Notes on session usage in ASP. NET

Q: If frameset is specified on the page, the sessionid of the page displayed in each frame is different in the first request. Why?
A: The reason is that your frameset is placed on an HTM page instead of An ASPX page.
In general, if the frameset Is An ASPX page, When you request a page, it first sends the request to the Web server. At this time, the sessionid is obtained, then the browser requests other pages in the frame respectively, so that the sessionids of all pages are the same, that is, the sessionid of the frameset page.
However, if you use an HTML page as a frameset page, the first request will be an HTML page. When the page is returned from the server, no session is generated, then the browser will request the pages in the frame, so these pages will generate their own sessionid, so this problem will occur in this case. When you refresh the page, sessionid will be the same, and it is the sessionid of the last request page.

Q: Can sessions of different applications be stored in different databases on the same SQL Server server.
A: Yes. See:
Fix: using one SQL database for all applications for SQL Server session state may cause a bottleneck
Http://support.microsoft.com/default.aspx? SCID = KB; en-US; 836680

Q: Can I obtain valid httpsessionstate and httpcontext objects in session_end?
A: You can obtain the httpsessionstate object in this method. You can directly use session to access the object. However, the httpcontext object cannot be obtained because the event is not associated with any request, so there is no context object.

Q: After I set enablesessionstate to "readonly", I can still modify the session value in inproc mode. Why?
A: even if the enablesessionstate is set to readonly, You can edit the session in inproc mode. The only difference is that the session will not be locked during the request process.

Q: What will happen when the session is set to cookieless?
A: When cookieless is set to true, the following constraints are imposed:
1. You cannot use absolute links on the page.
2. Some other steps are required in addition to switching between HTTP and HTTPS in the application.
If you send a link to another user, the URL contains the session ID information, so the two users share a session.

Q: Does the session provide a locking mechanism to allow sequential access to session Status values?
A: The session implements the reader/writer lock mechanism:
When the page has a writable function for the session (that is, the page has a <% @ page enablesessionstate = "true" %> flag), the session of the page holds a write lock until the request completes.
When the page has the read-only function for the session (that is, the page is marked with <% @ page enablesessionstate = "readonly" %>), the session of the page is read locked.
A read lock will block a write lock; A read lock will not block a read lock; A write lock will block all read/write locks. This is why when the same page in the two frameworks writes the same session, one of them starts to write after the other (the one that is a little faster) completes.
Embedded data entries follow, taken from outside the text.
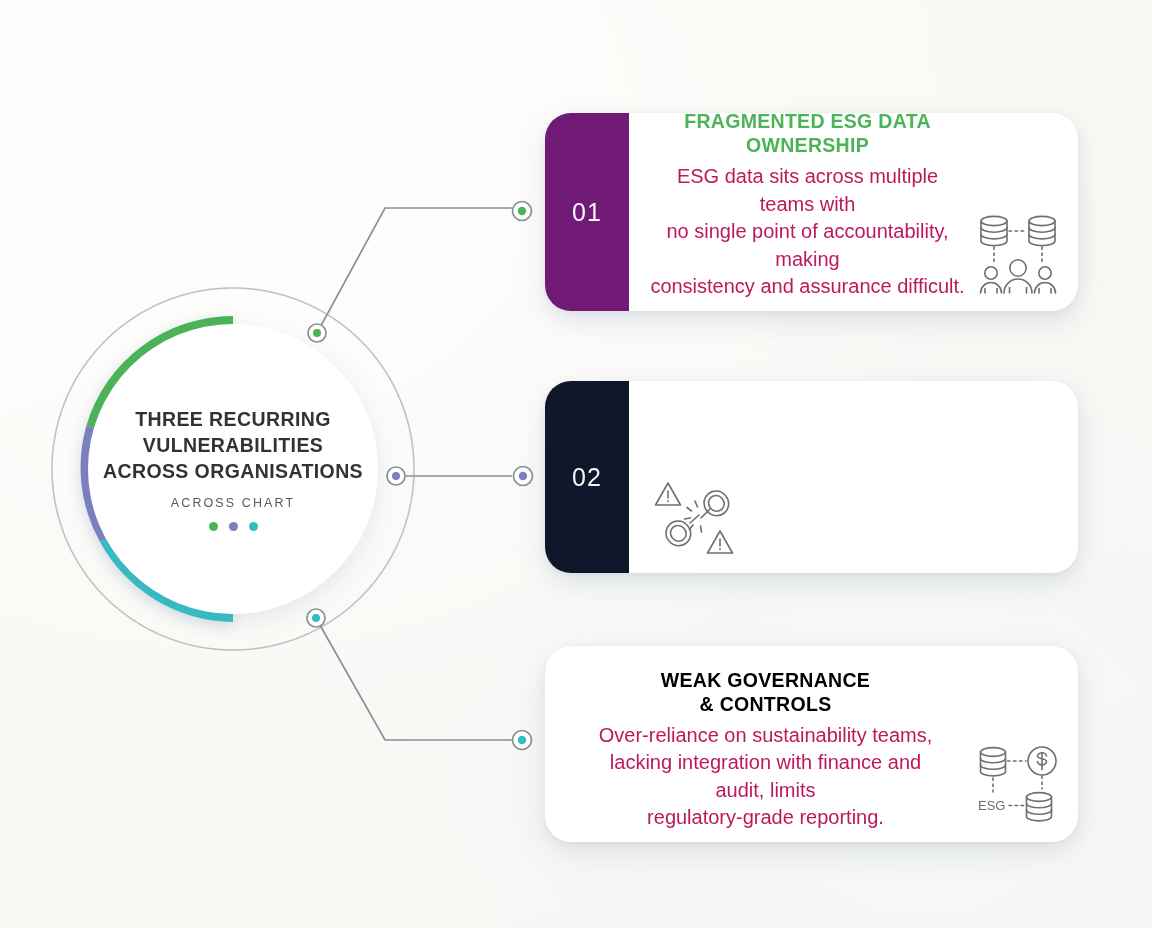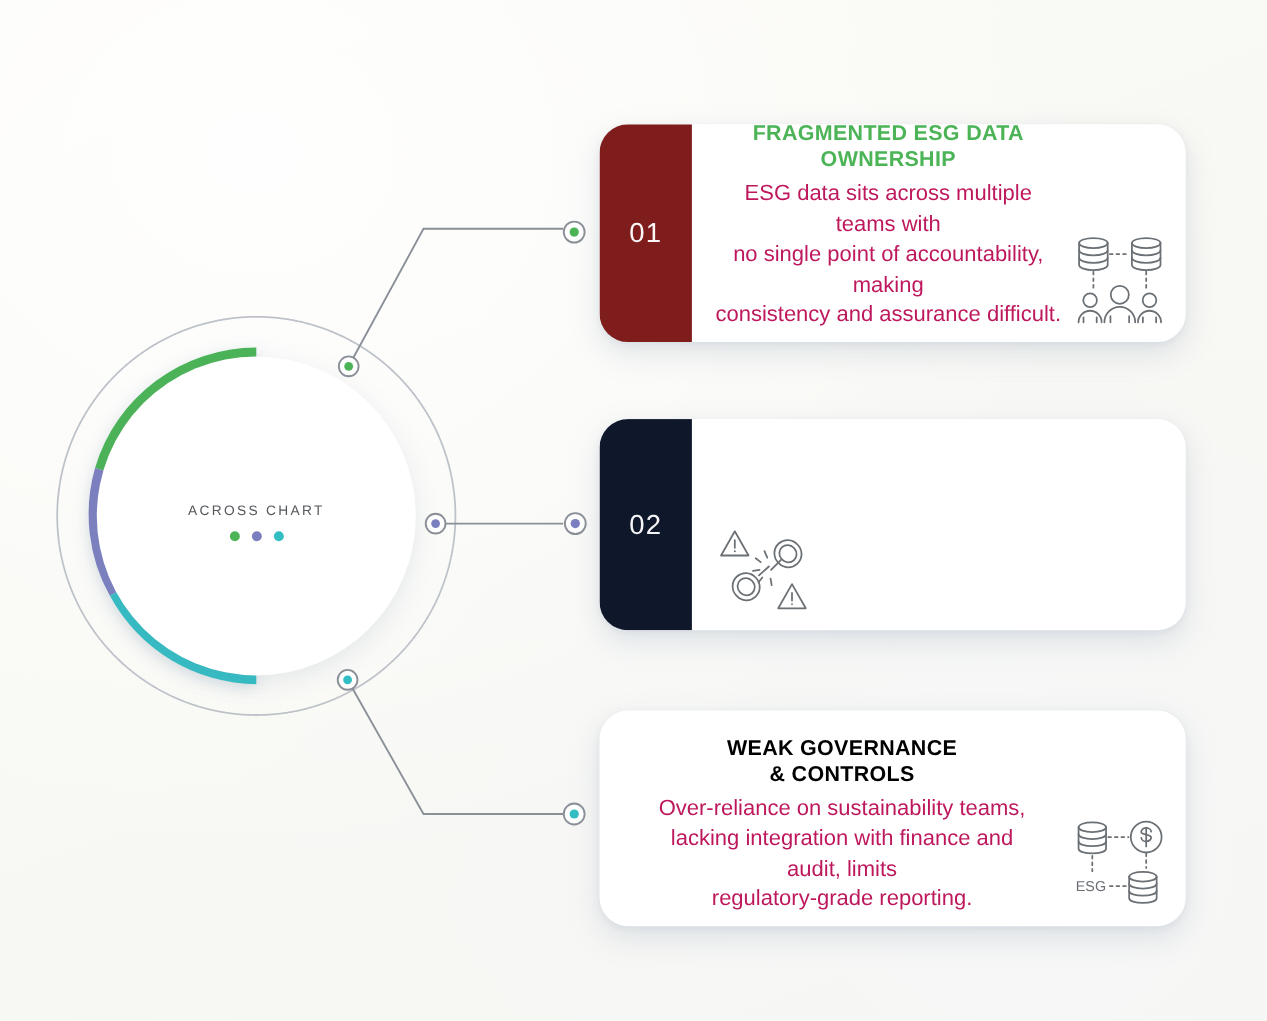--- a/index.html
+++ b/index.html
@@ -214,31 +214,34 @@
 
         <path fill="#4cb457" d="M 0,-153 A 153,153 0 0,0 -146.6,-43.6 L -117.2,-34.8 A 122,122 0 0,1 0,-122 Z"></path>
 
         <path fill="#7b7fc0" d="M -146.6,-43.6 A 153,153 0 0,0 -133.1,72.7 L -106.1,58.0 A 122,122 0 0,1 -117.2,-34.8 Z"></path>
 
         <path fill="#33bec4" d="M -133.1,72.7 A 153,153 0 0,0 0,153 L 0,122 A 122,122 0 0,1 -106.1,58.0 Z"></path>
       </g>
     </svg>
 
     <div class="donut-center">
+      <div class="donut-title">THREE RECURRING
+VULNERABILITIES
+ACROSS ORGANISATIONS</div>
       <div class="donut-sub">ACROSS CHART</div>
       <div class="donut-dots">
         <i style="background:#4cb457"></i>
         <i style="background:#7b7fc0"></i>
         <i style="background:#33bec4"></i>
       </div>
     </div>
   </div>
 
   <div class="card" id="card-1">
-    <div class="card-accent" style="background:#7f1d1d">
+    <div class="card-accent" style="background:#701a75">
       <span class="card-number">01</span>
     </div>
     <div class="card-body">
       <div class="card-text">
         <div class="card-title" style="color:#4cb457">FRAGMENTED ESG DATA
 OWNERSHIP</div>
         <div class="card-desc">ESG data sits across multiple teams with
 no single point of accountability, making
 consistency and assurance difficult.</div>
       </div>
Q: If cookieless is used, how can I redirect an HTTP page to HTTPS?
A: try the following method:
String originalurl = "/fxtest3/SUB/foo2.aspx ";
String modifiedurl = "https: // localhost" + response. applyapppathmodifier (originalurl );
Response. Redirect (modifiedurl );

Q: What types of objects can be stored in the session?
A: This depends on the session mode. When using an inproc session, you can easily save any object. If you use the non-inproc mode, you can only save the objects that can be serialized and deserialized. If the stored objects do not support serialization, they cannot be saved to this mode (non-inproc).

Q: Why are the sessionids of each request different?
A: This problem may be caused by not saving any information in the session, that is, the session is not used anywhere in the program. After the session information is saved, the sessionid will always be related to the browser. At this time, the sessionid will not change.